BEGIN Data under study

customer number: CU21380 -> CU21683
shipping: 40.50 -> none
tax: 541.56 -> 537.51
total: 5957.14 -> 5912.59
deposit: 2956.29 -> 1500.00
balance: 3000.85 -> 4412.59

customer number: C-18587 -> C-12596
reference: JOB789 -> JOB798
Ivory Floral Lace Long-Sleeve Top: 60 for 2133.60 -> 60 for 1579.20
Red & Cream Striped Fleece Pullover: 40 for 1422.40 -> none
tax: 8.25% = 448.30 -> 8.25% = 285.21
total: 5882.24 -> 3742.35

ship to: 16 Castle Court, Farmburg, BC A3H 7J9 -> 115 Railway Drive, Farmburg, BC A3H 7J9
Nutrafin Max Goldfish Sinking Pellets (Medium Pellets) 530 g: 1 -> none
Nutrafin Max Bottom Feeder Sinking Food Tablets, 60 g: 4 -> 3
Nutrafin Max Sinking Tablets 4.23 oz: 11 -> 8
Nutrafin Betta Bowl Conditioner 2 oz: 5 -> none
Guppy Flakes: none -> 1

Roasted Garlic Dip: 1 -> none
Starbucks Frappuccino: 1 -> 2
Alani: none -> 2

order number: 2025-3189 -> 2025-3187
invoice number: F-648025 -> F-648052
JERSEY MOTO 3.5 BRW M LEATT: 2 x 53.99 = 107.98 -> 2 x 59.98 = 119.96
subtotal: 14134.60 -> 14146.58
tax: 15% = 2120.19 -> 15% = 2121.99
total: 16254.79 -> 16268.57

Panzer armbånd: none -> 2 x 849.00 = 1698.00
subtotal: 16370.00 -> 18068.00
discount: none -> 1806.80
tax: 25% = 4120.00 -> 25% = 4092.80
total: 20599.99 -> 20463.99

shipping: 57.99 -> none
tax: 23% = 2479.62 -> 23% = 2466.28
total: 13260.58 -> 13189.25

END Data under study

### Task requirements
Please restate every record shown above, word for word.

### Reply to the task
customer number: CU21380 -> CU21683
shipping: 40.50 -> none
tax: 541.56 -> 537.51
total: 5957.14 -> 5912.59
deposit: 2956.29 -> 1500.00
balance: 3000.85 -> 4412.59

customer number: C-18587 -> C-12596
reference: JOB789 -> JOB798
Ivory Floral Lace Long-Sleeve Top: 60 for 2133.60 -> 60 for 1579.20
Red & Cream Striped Fleece Pullover: 40 for 1422.40 -> none
tax: 8.25% = 448.30 -> 8.25% = 285.21
total: 5882.24 -> 3742.35

ship to: 16 Castle Court, Farmburg, BC A3H 7J9 -> 115 Railway Drive, Farmburg, BC A3H 7J9
Nutrafin Max Goldfish Sinking Pellets (Medium Pellets) 530 g: 1 -> none
Nutrafin Max Bottom Feeder Sinking Food Tablets, 60 g: 4 -> 3
Nutrafin Max Sinking Tablets 4.23 oz: 11 -> 8
Nutrafin Betta Bowl Conditioner 2 oz: 5 -> none
Guppy Flakes: none -> 1

Roasted Garlic Dip: 1 -> none
Starbucks Frappuccino: 1 -> 2
Alani: none -> 2

order number: 2025-3189 -> 2025-3187
invoice number: F-648025 -> F-648052
JERSEY MOTO 3.5 BRW M LEATT: 2 x 53.99 = 107.98 -> 2 x 59.98 = 119.96
subtotal: 14134.60 -> 14146.58
tax: 15% = 2120.19 -> 15% = 2121.99
total: 16254.79 -> 16268.57

Panzer armbånd: none -> 2 x 849.00 = 1698.00
subtotal: 16370.00 -> 18068.00
discount: none -> 1806.80
tax: 25% = 4120.00 -> 25% = 4092.80
total: 20599.99 -> 20463.99

shipping: 57.99 -> none
tax: 23% = 2479.62 -> 23% = 2466.28
total: 13260.58 -> 13189.25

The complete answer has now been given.